_What you have to do:_ Because the entries hold pictures, reproduce only their words, exactly as written.

== == ==

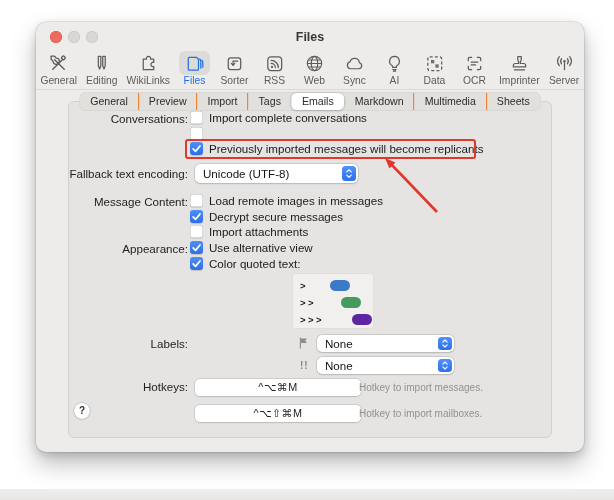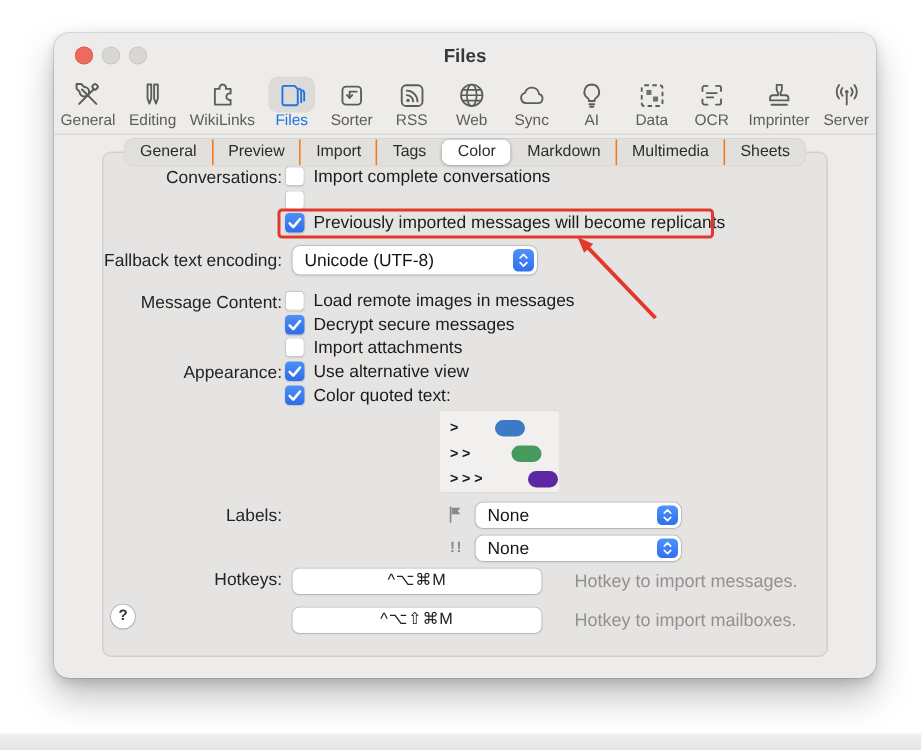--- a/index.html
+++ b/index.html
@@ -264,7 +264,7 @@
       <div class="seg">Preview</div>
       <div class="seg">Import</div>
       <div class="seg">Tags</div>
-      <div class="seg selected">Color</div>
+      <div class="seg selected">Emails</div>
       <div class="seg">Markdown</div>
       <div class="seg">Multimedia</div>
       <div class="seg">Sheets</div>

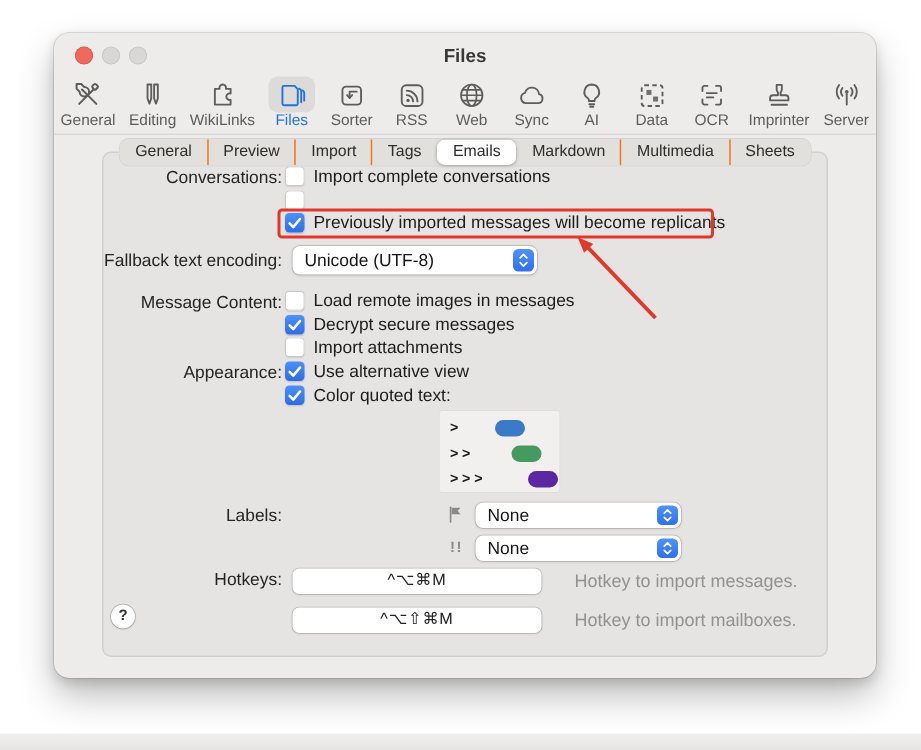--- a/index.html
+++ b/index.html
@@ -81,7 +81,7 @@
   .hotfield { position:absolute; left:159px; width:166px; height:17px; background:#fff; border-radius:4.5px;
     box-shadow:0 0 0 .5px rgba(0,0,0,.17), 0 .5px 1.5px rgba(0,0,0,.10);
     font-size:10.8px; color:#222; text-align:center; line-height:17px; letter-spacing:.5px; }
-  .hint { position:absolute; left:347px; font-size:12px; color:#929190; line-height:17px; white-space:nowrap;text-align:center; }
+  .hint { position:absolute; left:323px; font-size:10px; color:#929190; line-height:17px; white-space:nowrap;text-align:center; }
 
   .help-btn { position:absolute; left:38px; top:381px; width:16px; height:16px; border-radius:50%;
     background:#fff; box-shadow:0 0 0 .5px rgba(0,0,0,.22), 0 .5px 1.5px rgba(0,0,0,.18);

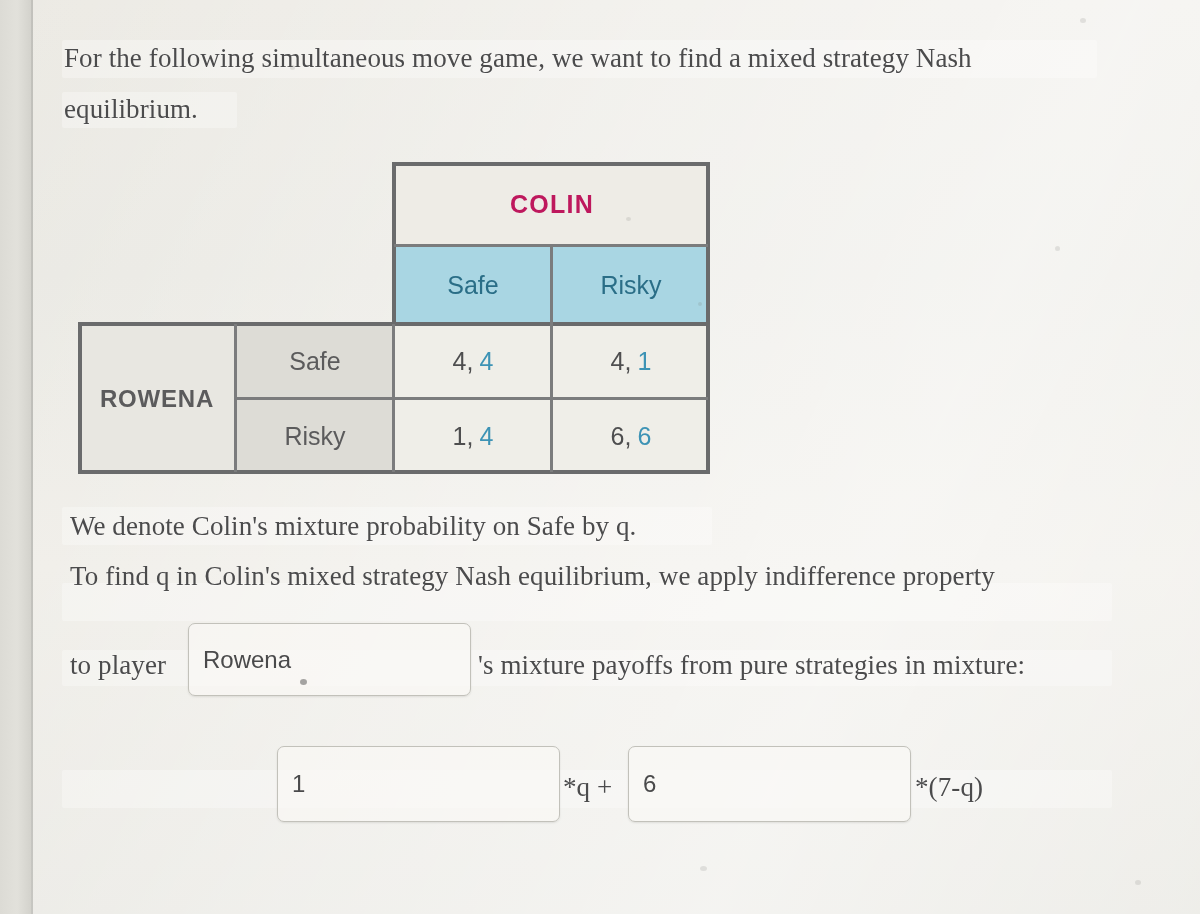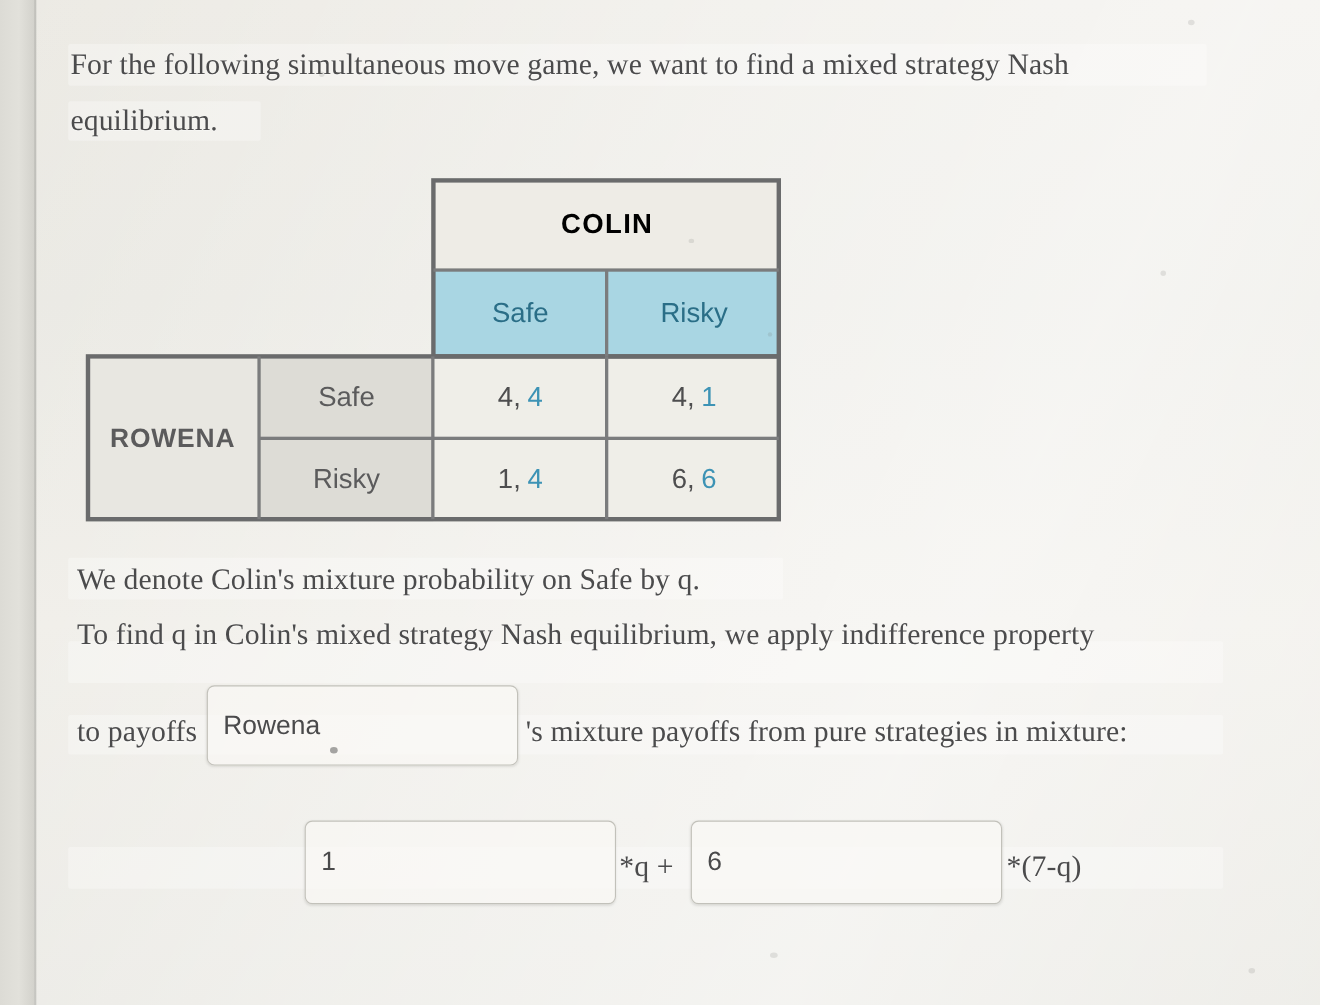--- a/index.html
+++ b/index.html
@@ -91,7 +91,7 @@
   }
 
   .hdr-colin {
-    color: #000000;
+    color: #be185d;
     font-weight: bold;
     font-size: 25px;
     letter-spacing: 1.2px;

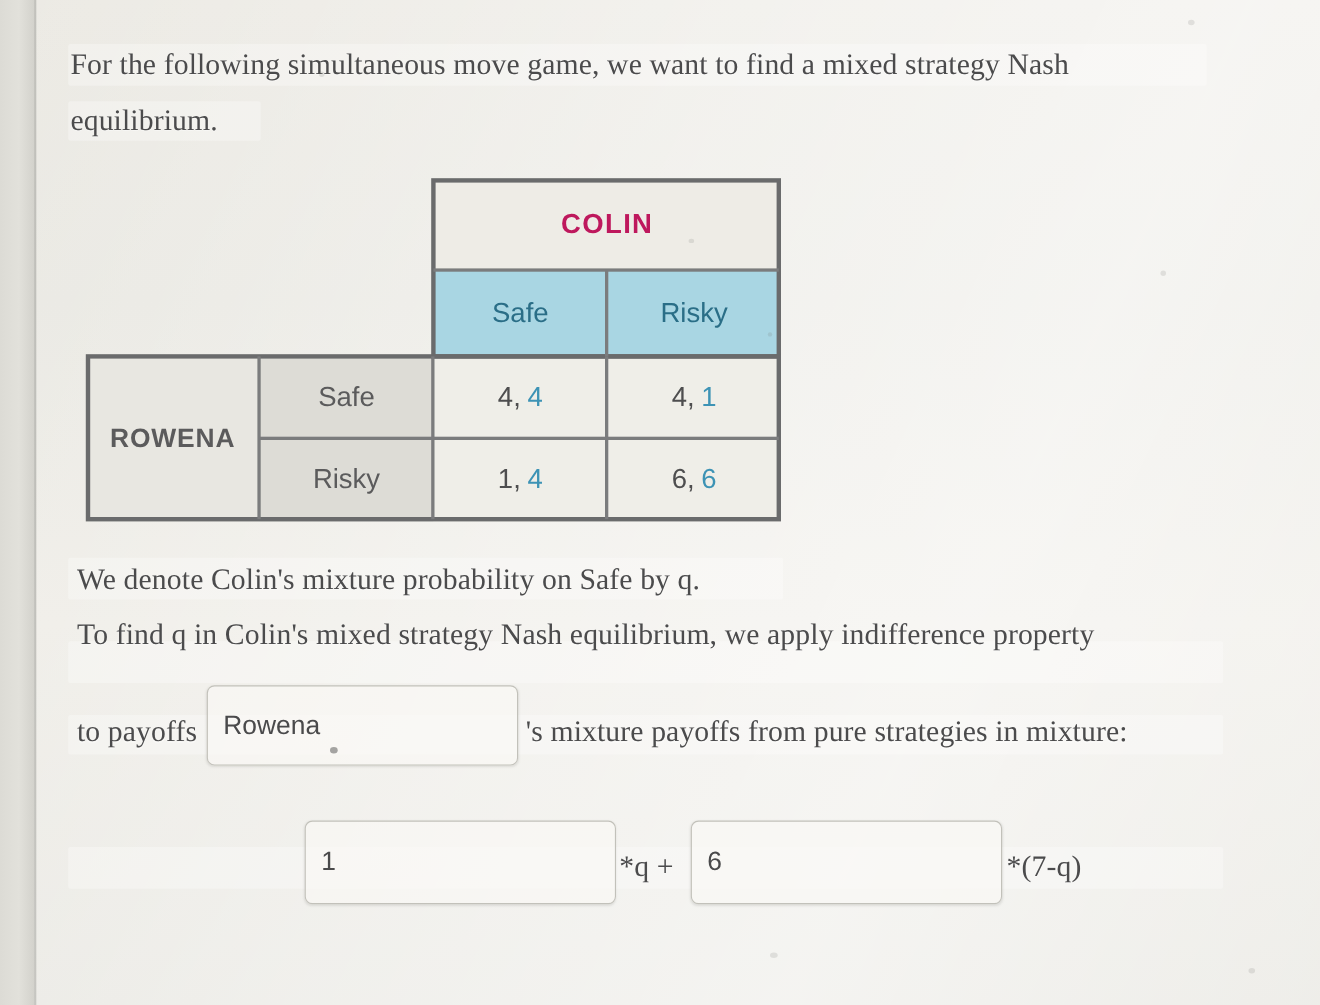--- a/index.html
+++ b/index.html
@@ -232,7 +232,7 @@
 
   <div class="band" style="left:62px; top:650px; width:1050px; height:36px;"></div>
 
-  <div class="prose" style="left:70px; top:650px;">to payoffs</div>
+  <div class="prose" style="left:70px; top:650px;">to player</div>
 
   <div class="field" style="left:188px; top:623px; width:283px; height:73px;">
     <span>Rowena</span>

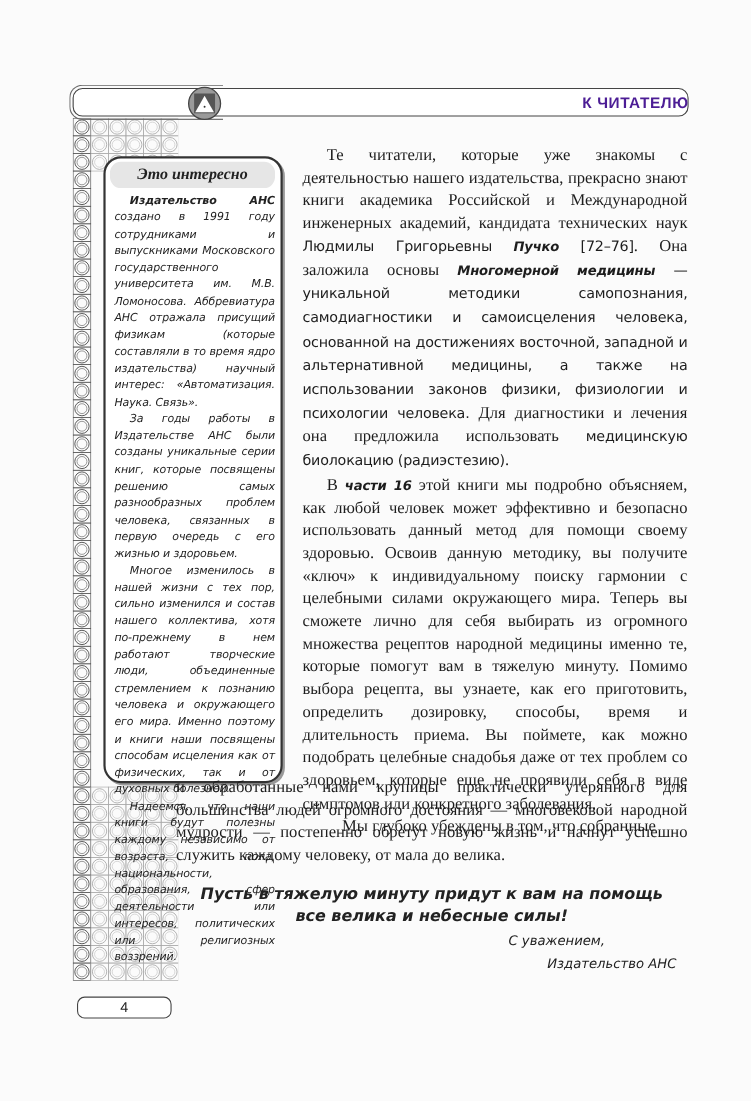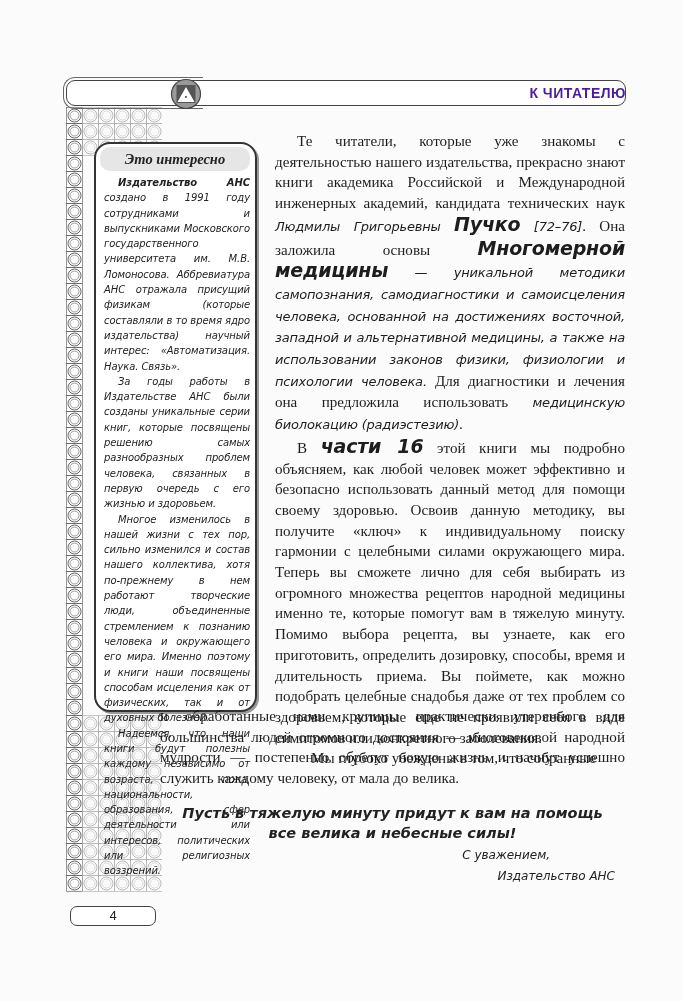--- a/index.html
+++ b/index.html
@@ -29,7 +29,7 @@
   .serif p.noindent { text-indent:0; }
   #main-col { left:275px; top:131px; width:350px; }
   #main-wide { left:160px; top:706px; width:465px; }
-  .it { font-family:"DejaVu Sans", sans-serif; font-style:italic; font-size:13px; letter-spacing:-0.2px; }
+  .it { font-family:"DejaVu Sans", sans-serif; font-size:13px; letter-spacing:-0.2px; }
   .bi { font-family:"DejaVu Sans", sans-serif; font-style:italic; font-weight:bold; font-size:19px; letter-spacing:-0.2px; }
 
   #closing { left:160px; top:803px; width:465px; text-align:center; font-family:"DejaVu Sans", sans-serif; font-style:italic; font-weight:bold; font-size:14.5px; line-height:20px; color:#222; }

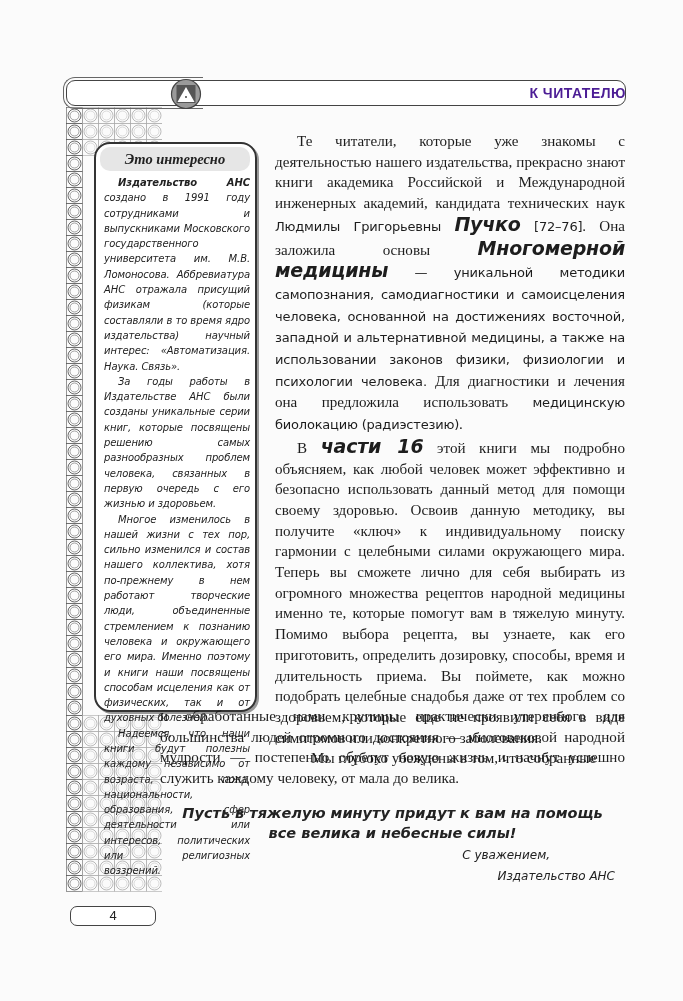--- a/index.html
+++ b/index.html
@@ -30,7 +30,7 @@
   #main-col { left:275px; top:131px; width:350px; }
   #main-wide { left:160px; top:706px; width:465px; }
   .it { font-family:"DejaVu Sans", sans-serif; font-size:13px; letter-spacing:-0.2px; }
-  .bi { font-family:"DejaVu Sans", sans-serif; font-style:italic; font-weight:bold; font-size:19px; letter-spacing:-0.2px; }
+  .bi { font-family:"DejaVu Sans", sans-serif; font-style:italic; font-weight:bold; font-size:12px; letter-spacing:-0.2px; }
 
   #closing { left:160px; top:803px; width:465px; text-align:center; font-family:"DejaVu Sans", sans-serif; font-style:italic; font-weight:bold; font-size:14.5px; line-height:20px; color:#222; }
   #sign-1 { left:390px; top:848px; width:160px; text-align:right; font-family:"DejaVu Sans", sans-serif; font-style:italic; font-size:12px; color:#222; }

== == ==

_Answer area:_
--- a/index.html
+++ b/index.html
@@ -264,7 +264,7 @@
       <div class="seg">Preview</div>
       <div class="seg">Import</div>
       <div class="seg">Tags</div>
-      <div class="seg selected">Color</div>
+      <div class="seg selected">Emails</div>
       <div class="seg">Markdown</div>
       <div class="seg">Multimedia</div>
       <div class="seg">Sheets</div>

--- a/index.html
+++ b/index.html
@@ -81,7 +81,7 @@
   .hotfield { position:absolute; left:159px; width:166px; height:17px; background:#fff; border-radius:4.5px;
     box-shadow:0 0 0 .5px rgba(0,0,0,.17), 0 .5px 1.5px rgba(0,0,0,.10);
     font-size:10.8px; color:#222; text-align:center; line-height:17px; letter-spacing:.5px; }
-  .hint { position:absolute; left:347px; font-size:12px; color:#929190; line-height:17px; white-space:nowrap;text-align:center; }
+  .hint { position:absolute; left:323px; font-size:10px; color:#929190; line-height:17px; white-space:nowrap;text-align:center; }
 
   .help-btn { position:absolute; left:38px; top:381px; width:16px; height:16px; border-radius:50%;
     background:#fff; box-shadow:0 0 0 .5px rgba(0,0,0,.22), 0 .5px 1.5px rgba(0,0,0,.18);

--- a/index.html
+++ b/index.html
@@ -91,7 +91,7 @@
   }
 
   .hdr-colin {
-    color: #000000;
+    color: #be185d;
     font-weight: bold;
     font-size: 25px;
     letter-spacing: 1.2px;

--- a/index.html
+++ b/index.html
@@ -232,7 +232,7 @@
 
   <div class="band" style="left:62px; top:650px; width:1050px; height:36px;"></div>
 
-  <div class="prose" style="left:70px; top:650px;">to payoffs</div>
+  <div class="prose" style="left:70px; top:650px;">to player</div>
 
   <div class="field" style="left:188px; top:623px; width:283px; height:73px;">
     <span>Rowena</span>

--- a/index.html
+++ b/index.html
@@ -29,7 +29,7 @@
   .serif p.noindent { text-indent:0; }
   #main-col { left:275px; top:131px; width:350px; }
   #main-wide { left:160px; top:706px; width:465px; }
-  .it { font-family:"DejaVu Sans", sans-serif; font-style:italic; font-size:13px; letter-spacing:-0.2px; }
+  .it { font-family:"DejaVu Sans", sans-serif; font-size:13px; letter-spacing:-0.2px; }
   .bi { font-family:"DejaVu Sans", sans-serif; font-style:italic; font-weight:bold; font-size:19px; letter-spacing:-0.2px; }
 
   #closing { left:160px; top:803px; width:465px; text-align:center; font-family:"DejaVu Sans", sans-serif; font-style:italic; font-weight:bold; font-size:14.5px; line-height:20px; color:#222; }

--- a/index.html
+++ b/index.html
@@ -30,7 +30,7 @@
   #main-col { left:275px; top:131px; width:350px; }
   #main-wide { left:160px; top:706px; width:465px; }
   .it { font-family:"DejaVu Sans", sans-serif; font-size:13px; letter-spacing:-0.2px; }
-  .bi { font-family:"DejaVu Sans", sans-serif; font-style:italic; font-weight:bold; font-size:19px; letter-spacing:-0.2px; }
+  .bi { font-family:"DejaVu Sans", sans-serif; font-style:italic; font-weight:bold; font-size:12px; letter-spacing:-0.2px; }
 
   #closing { left:160px; top:803px; width:465px; text-align:center; font-family:"DejaVu Sans", sans-serif; font-style:italic; font-weight:bold; font-size:14.5px; line-height:20px; color:#222; }
   #sign-1 { left:390px; top:848px; width:160px; text-align:right; font-family:"DejaVu Sans", sans-serif; font-style:italic; font-size:12px; color:#222; }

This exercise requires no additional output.